Les deux femmes lui avaient préparé une espèce de niche dans la grande armoire de la salle commune. Ce meuble carré avait environ 1,75m de hauteur, autant de largeur et près de 50cm de profondeur. Il était divisé en deux parties, dans celle de droite il y avait des rayons, dans celle de gauche on cacha Fowler.

Dans sa prison de 85cm sur 50cm l'Anglais endura des alarmes et des anxiétés probablement moins cruelles que celles ressenties par les deux femmes qui le cachaient, car elles avaient à redouter des dangers dont il n'avait pas la moindre notion dans l'obscurité de son armoire. Il ne voyait pas la main d'un soldat se poser sur la clef de sa porte ; il ne savait pas comment Angèle et sa mère détourneraient l'attention de cet Allemand. Il ne pouvait comprendre les lourdes plaisanteries du Feldwebel lorsqu'il disait à Mme Belmont-Gobert qu'elle avait à coup sûr des provisions cachées dans son armoire et que Fritz les rechercherait dès qu'elle aurait le dos tourné. Il ne voyait pas le chien du voisin flairer l'armoire où il était caché.

Dans les moments les plus périlleux Mme Belmont-Gobert avait recours à un stratagème qui réussit toujours. Quand on fouillait la maison, ce qui était fréquent, lorsqu'on avait minutieusement inspecté le moindre recoin, la plus petite fissure, qu'on avait enfoncé les baïonnettes dans la literie, dans les sacs et les habits pendus au porte-manteau dans un coin de la pièce, quand enfin un Allemand marchait droit à l'armoire, Mme Belmont-Gobert jouait sa dernière carte. Elle attirait l'attention des soldats sur une photographie de sa seconde fille, Euphémie. Euphémie était jolie, en outre elle était en sûreté à Marseille, cette carte était bonne. Les Allemands oubliaient l'armoire et se pressaient autour de la photographie, demandant avec curiosité où ils pourraient voir cette jeune personne. Mme Belmont-Gobert leur laissait croire que sa fille reviendrait bientôt et la porte de l'armoire restait close, sauf une fois où une patrouille allemande se présenta à l'improviste Fowler était assis dans la chambre : les deux femmes eurent une inspiration admirable, elles le poussèrent vers le lit, loin de l'armoire et le cachèrent dans le bois même du lit, sous le matelas. Les Allemands allèrent droit à l'armoire et l'ouvrirent à deux battants. Ils enfoncèrent ensuite leurs baïonnettes dans le lit, grâce au ciel Fowler ne fut pas atteint.

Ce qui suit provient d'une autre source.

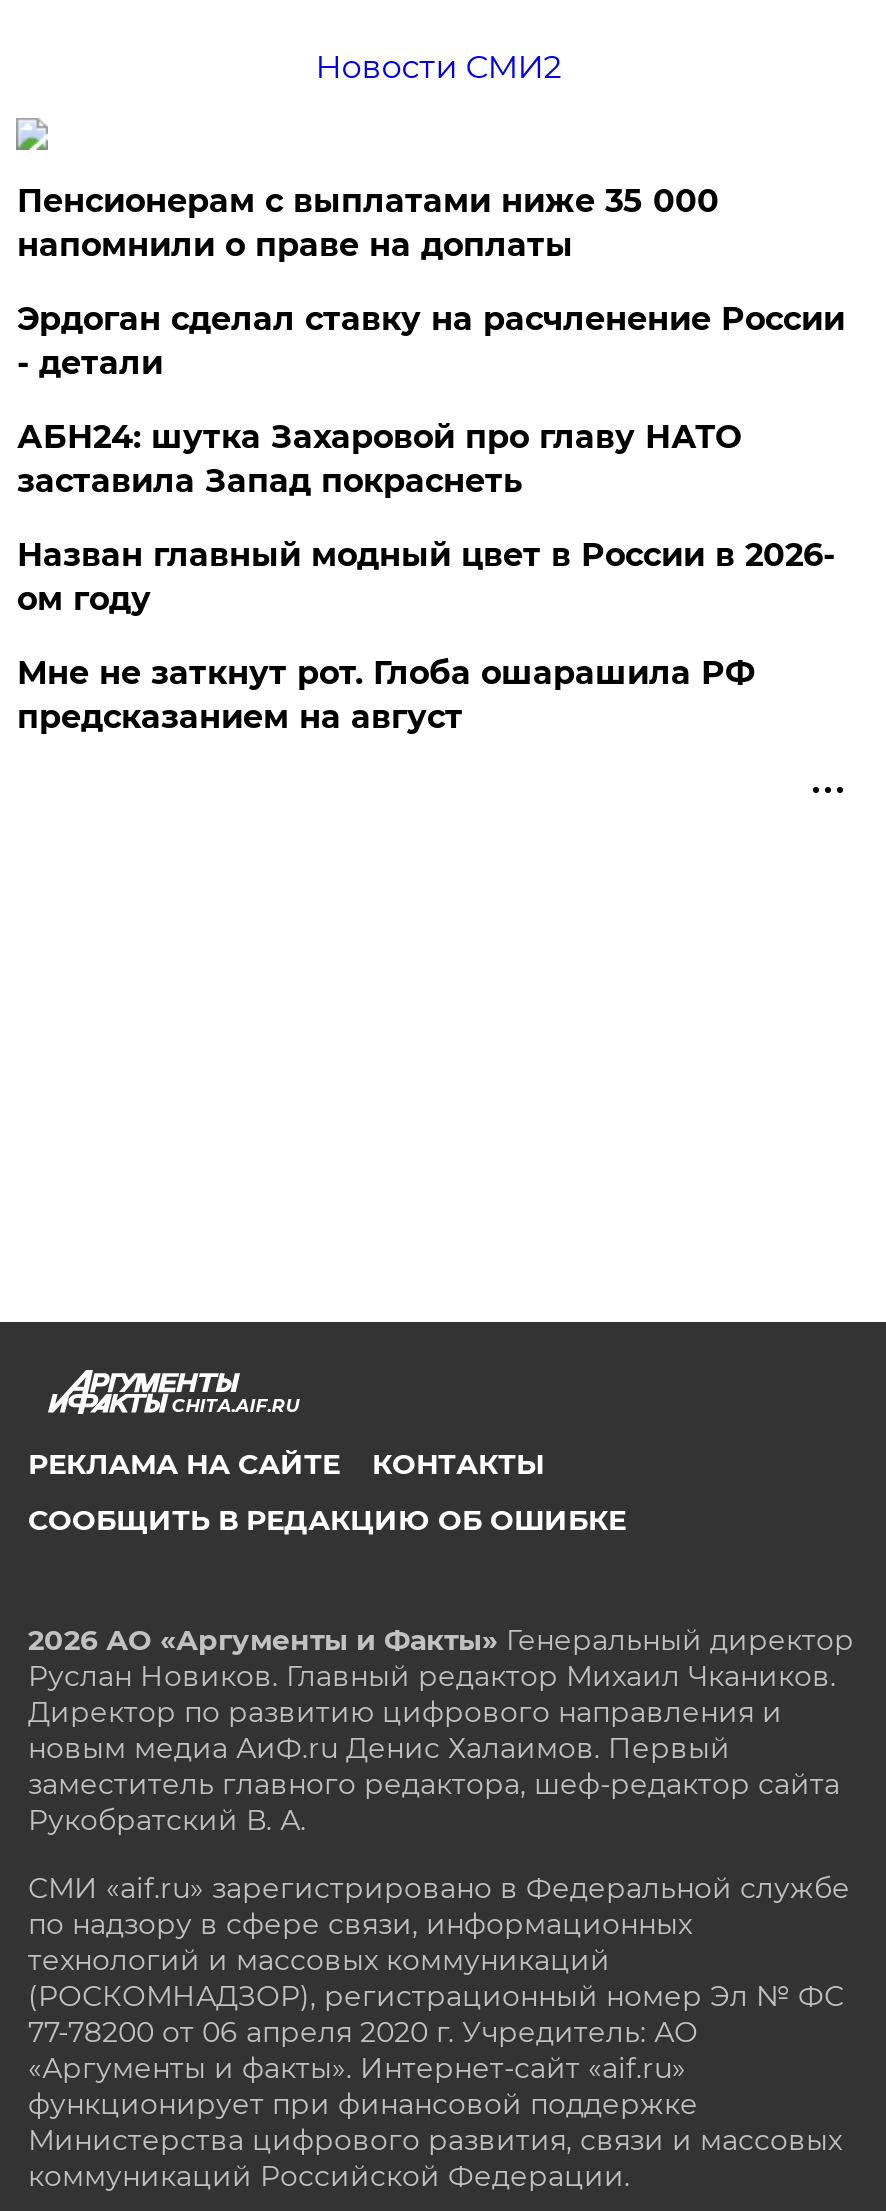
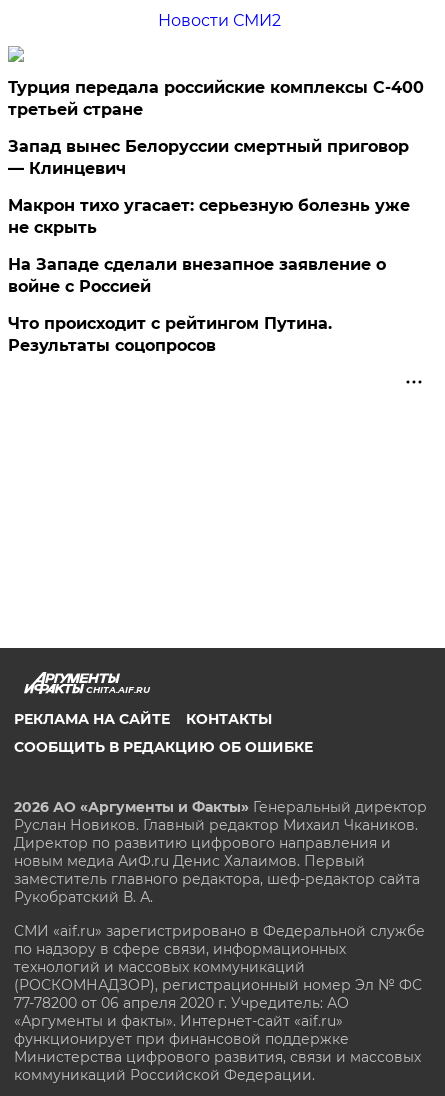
- Пенсионерам с выплатами ниже 35 000
- напомнили о праве на доплаты
+ Турция передала российские комплексы С-400
+ третьей стране

- Эрдоган сделал ставку на расчленение России
- - детали
+ Запад вынес Белоруссии смертный приговор
+ — Клинцевич

- АБН24: шутка Захаровой про главу НАТО
- заставила Запад покраснеть
+ Макрон тихо угасает: серьезную болезнь уже
+ не скрыть

- Назван главный модный цвет в России в 2026-
- ом году
+ На Западе сделали внезапное заявление о
+ войне с Россией

- Мне не заткнут рот. Глоба ошарашила РФ
- предсказанием на август
+ Что происходит с рейтингом Путина.
+ Результаты соцопросов
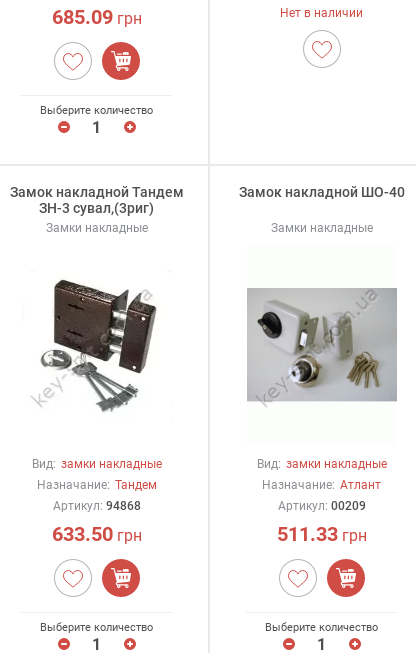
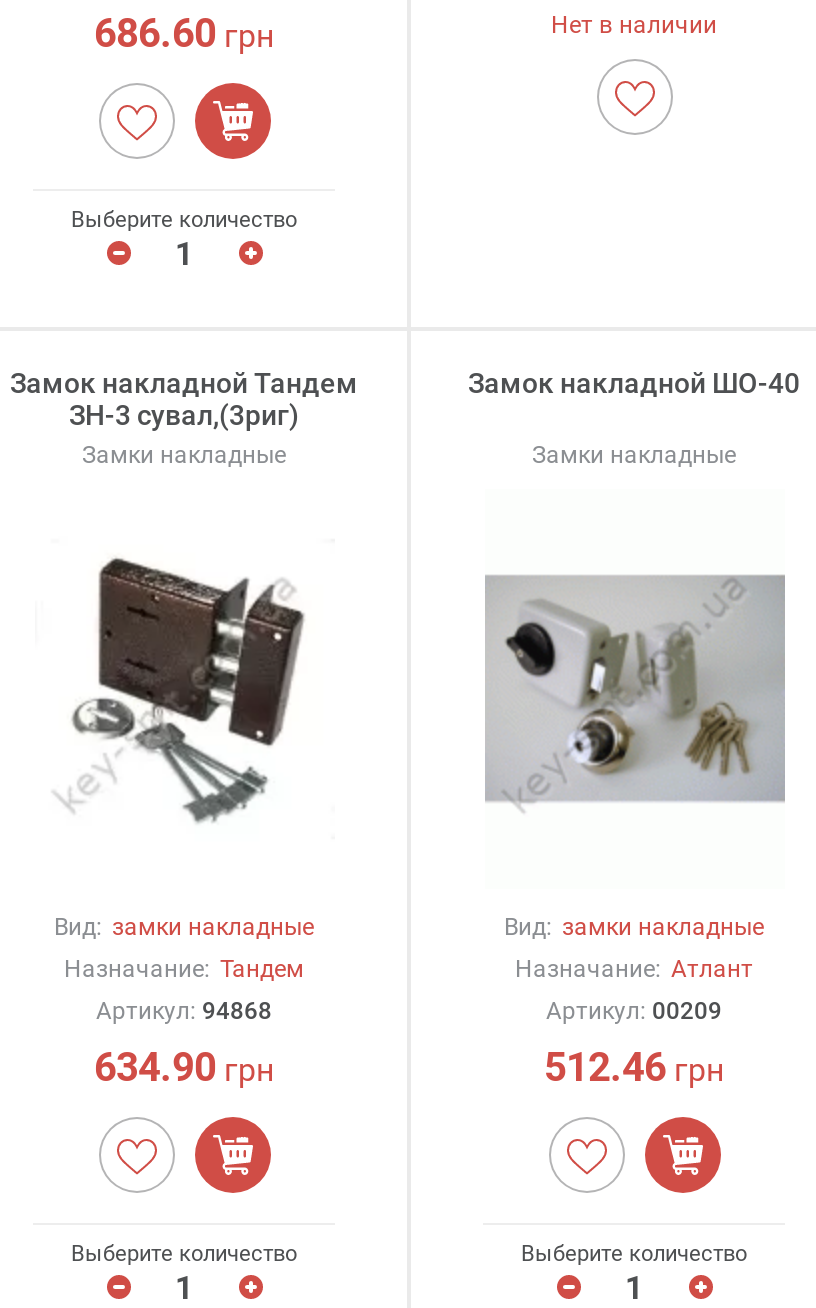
- 685.09 грн
+ 686.60 грн

- 633.50 грн
+ 634.90 грн

- 511.33 грн
+ 512.46 грн
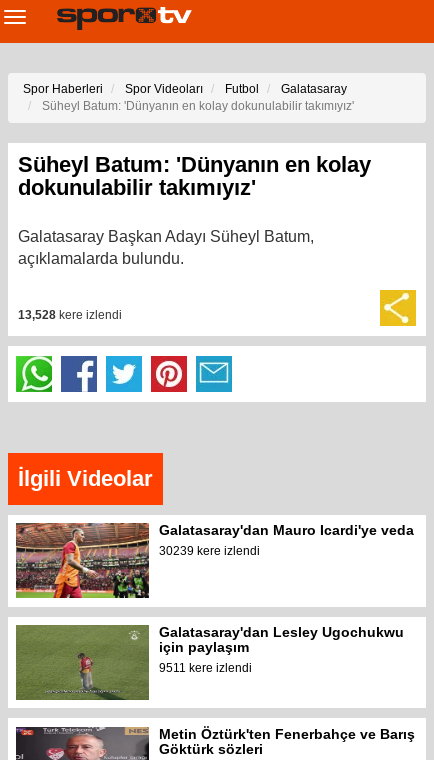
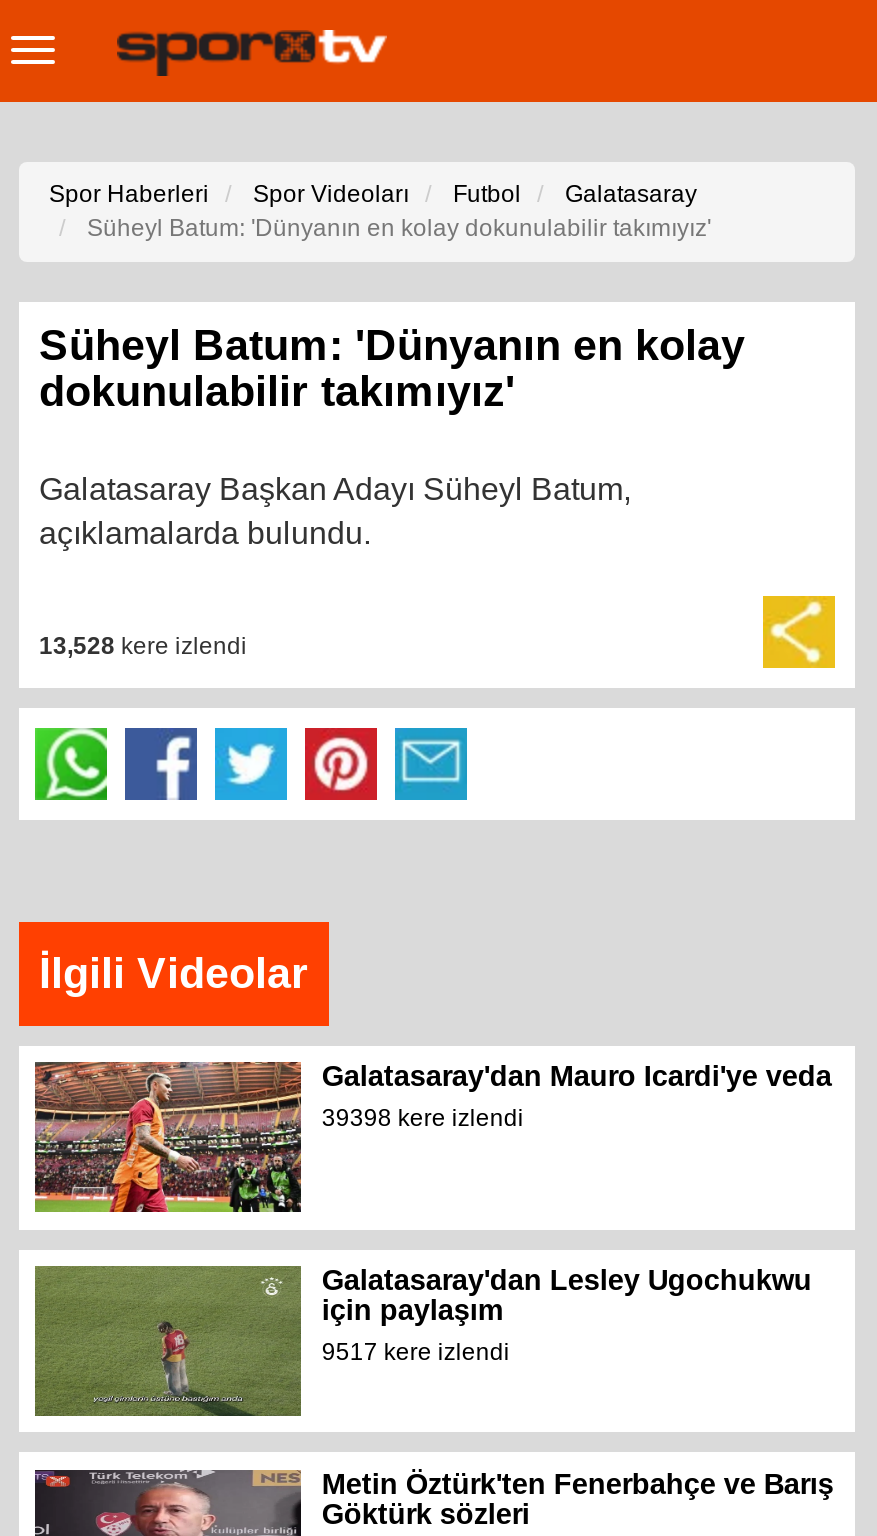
- 30239 kere izlendi
+ 39398 kere izlendi

- 9511 kere izlendi
+ 9517 kere izlendi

En dépit de cette aventure, on ne perdit pas confiance dans l'armoire, au fond de laquelle Fowler passait la plus grande partie de son temps. Un trou pratiqué dans la cloison qui la séparait en deux lui permettait de respirer, c'est encore par là qu'on lui passait à manger, souvent même pendant que les soldats Allemands étaient assis dans la pièce. Ce qui contribua surtout au succès du stratagème employé, c'est que Mme Belmont-Gobert laissait toujours ouverte la partie de l'armoire divisée en rayons et en sortait fréquemment des objets en présence des Allemands. Quiconque l'observait supposait naturellement que les rayons se prolongeaient dans toute la largeur de l'armoire et, dans ce cas, on n'aurait rien pu y cacher de plus gros qu'un chat.

Les nuits étaient pour Fowler une épreuve très pénible. Il n'était pas question de sommeil pour lui, car les Allemands qui dormaient à l'étage ne se faisaient point faute de se glisser en bas pour voler des pommes de terre sur le haut de l'armoire. Un jour les Belmont-Gobert reçurent l'ordre de vider les lieux et d'emménager dans une maison plus petite. Nullement effrayés, Basquin et les deux femmes déménagèrent les meubles dans leur nouvelle habitation, Fowler y fut conduit de nuit et la même vie, si l'on peut appeler cela une vie, reprit son cours. Même dans cette petite maison on logeait des Allemands au grenier.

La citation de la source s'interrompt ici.